Ways to strengthen bones

When you're young, are very few worries that are against the diseases and future conditions. Happens as in the case of osteoporosis, which has become a big rival of the man and, therefore, it is necessary to treat it early. To do this, there are easy and varied ways of keeping your bones healthy, today we want them sharing practical methods to strengthen your bone structure. Enjoy them!
Over the years it has considered milk and its derivatives as a main source of calcium, but what about those people who are lactose intolerant? Today we present a new proposal to contribute to the continuous calcification of bones, avoiding a risk of fracture.


Ways to strengthen bones

1- What is osteoporosis?

Osteoporosis is due to the reduction of bone mass that causes brittleness in bones, women are the most likely to suffer from osteoporosis especially after menopause.
It is important, to avoid the weakening of the bones, the consumption constant of foods that contain vitamin B12, essential to the preservation of the bone mass in adults is recommended the consumption of one thousandth part of 1 gram daily.
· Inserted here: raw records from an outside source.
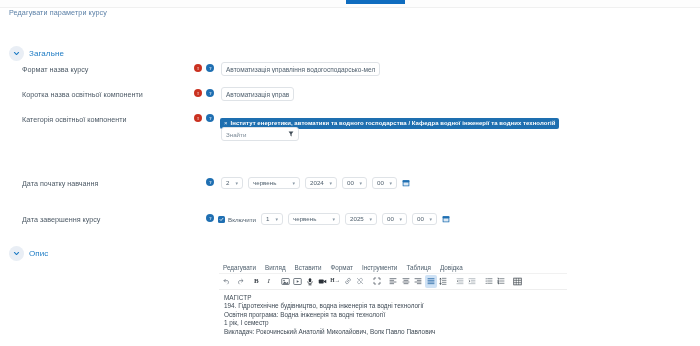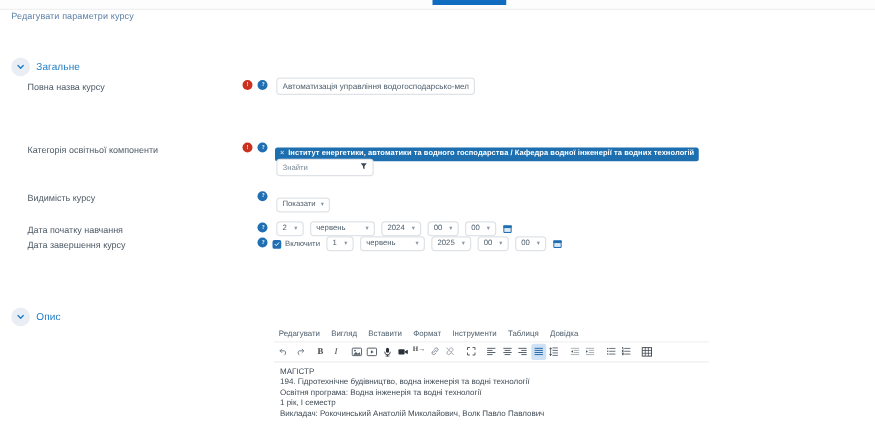--- a/index.html
+++ b/index.html
@@ -147,7 +147,7 @@
   </div>
 
   <div class="row" style="top:64px;">
-    <div class="flabel">Повна назва курсу</div>
+    <div class="flabel">Формат назва курсу</div>
     <div class="badges">
       <span class="badge badge-req">
           <span>!</span>

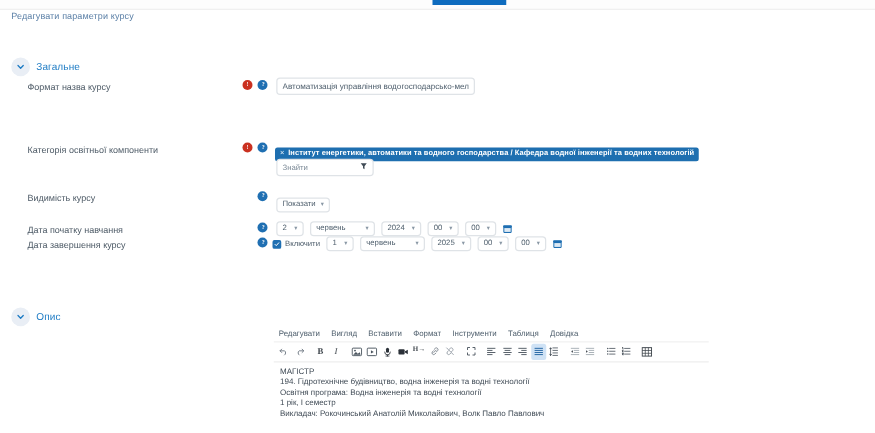--- a/index.html
+++ b/index.html
@@ -159,6 +159,18 @@
     <input class="tin ctrl" style="left: 221px; top: -2px; width: 159px;" value="Автоматизація управління водогосподарсько-мел">
   </div>
 
+  <div class="row" style="top:89px;">
+    <div class="flabel">Коротка назва освітньої компоненти</div>
+    <div class="badges">
+      <span class="badge badge-req">
+          <span>!</span>
+        </span>
+      <span class="badge badge-help">
+          <span>?</span>
+        </span>
+    </div>
+    <input class="tin ctrl" style="left: 221px; top: -2px; width: 73px;" value="Автоматизація управ">
+  </div>
 
   <div class="row" style="top:114px; height:32px;">
     <div class="flabel">Категорія освітньої компоненти</div>

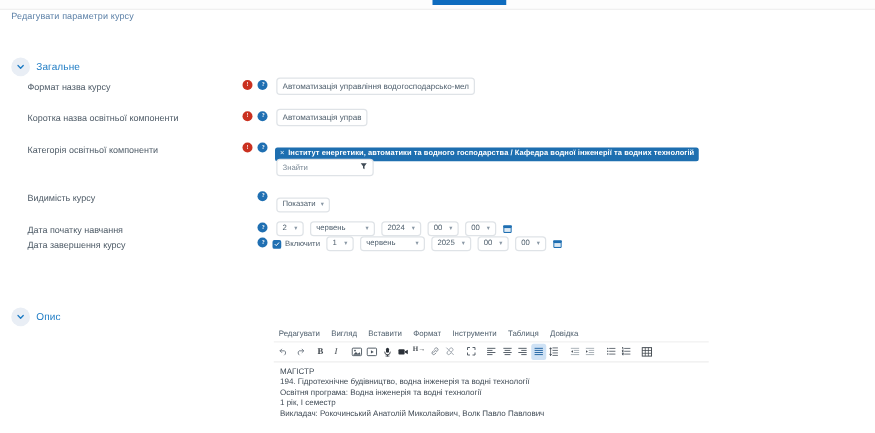--- a/index.html
+++ b/index.html
@@ -198,20 +198,6 @@
     </div>
   </div>
 
-  <div class="row" style="top:153px;">
-    <div class="flabel">Видимість курсу</div>
-    <div class="badges" style="left:206px;">
-      <span class="badge badge-help">
-          <span>?</span>
-        </span>
-    </div>
-    <div class="ctrl" style="left:221px; top:-1px;">
-      <span class="sel">
-          <span>Показати</span>
-          <span class="arr">▾</span>
-        </span>
-    </div>
-  </div>
 
   <div class="row" style="top:178px;">
     <div class="flabel">Дата початку навчання</div>

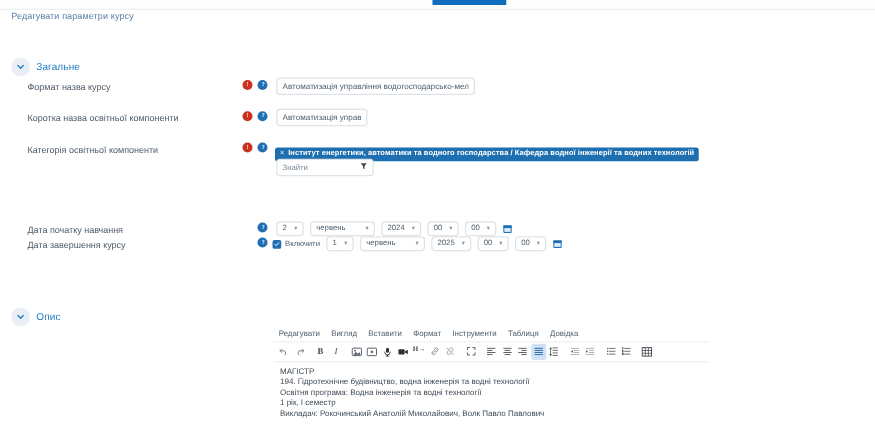--- a/index.html
+++ b/index.html
@@ -237,7 +237,7 @@
     </div>
   </div>
 
-  <div class="row" style="top:190px;">
+  <div class="row" style="top:214px;">
     <div class="flabel">Дата завершення курсу</div>
     <div class="badges" style="left:206px;">
       <span class="badge badge-help">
It should enrich your diet with fish, meat, eggs and dairy.
Calcium is essential to prevent osteoporosis and fractures, this nutrient can be found mainly in dairy products and their derivatives; on the other hand, vitamin D is also indispensable for calcium intake and good distribution of the bones and blood, this vitamin can be found in the liver oil cod, Bluefish, butter, liver, and egg yolk.
It must also include in your diet food that can provide the exact match amounts, since this mineral is essential in the formation of bones and teeth, this mineral can be consumed of the following foods:
dairy products, fish, nuts, whole grains and legumes. Magnesium has also become a primary nutrient at the time of the care of bones and can be found in seafood, eggs and cereals.
Fluorine is an element that allows that the hardness and stability of the mineral matrix of bone structure and its main sources are: black tea, water, fish and seafood. Silicon is also part of this great list of components necessary for the strengthening of the bones, it can be extracted from the mineral water, coffee, Brewer's yeast and foods rich in fiber like whole grains.


Ways to strengthen bones

2- Combat the weakening and reduction of the mass of bones:

Avoid Mal positions of the trunk, preferably stay with upright trunk and avoid strong Rotary movements with the same.
Reduce the use of shoes with very high heels, since it must allow the body a flexible and stable position to prevent wear.
Sit when you should avoid very soft cushions and chairs, you must maintain a straight posture and rest your feet in the ground, this will favor the bones of the back and legs.
It is also necessary to frequent physical activity, since exercise is a direct stimulus for the formation and strengthening of bones, and one of the main risks of osteoporosis is in the sedentary lifestyle. Recommended for an active life, one of the major exercises that can help to avoid softening and weakening of the bones is to walk, daily walks extend and help to the development and strengthening of bone structure.
We can see that a good diet is essential to preserve the condition and strength of our bones, but not just with a good diet, this must be complemented with good posture, frequent physical activity and intake of dairy products and their derivatives mainly during pregnancy and growth, this will allow that you dairy provide calcium sufficient for the proper formation of muscle mass.
Please note that the health of your bones ensures a long life without risk of fractures, problems that can come with age. It is essential since the youth is think on the well-being of the body over time, since the medical conditions and physical disorders come with age and body is harder to absorb nutrients at advanced ages.
Try these easy and useful homemade tips.your comments will highly appreciated.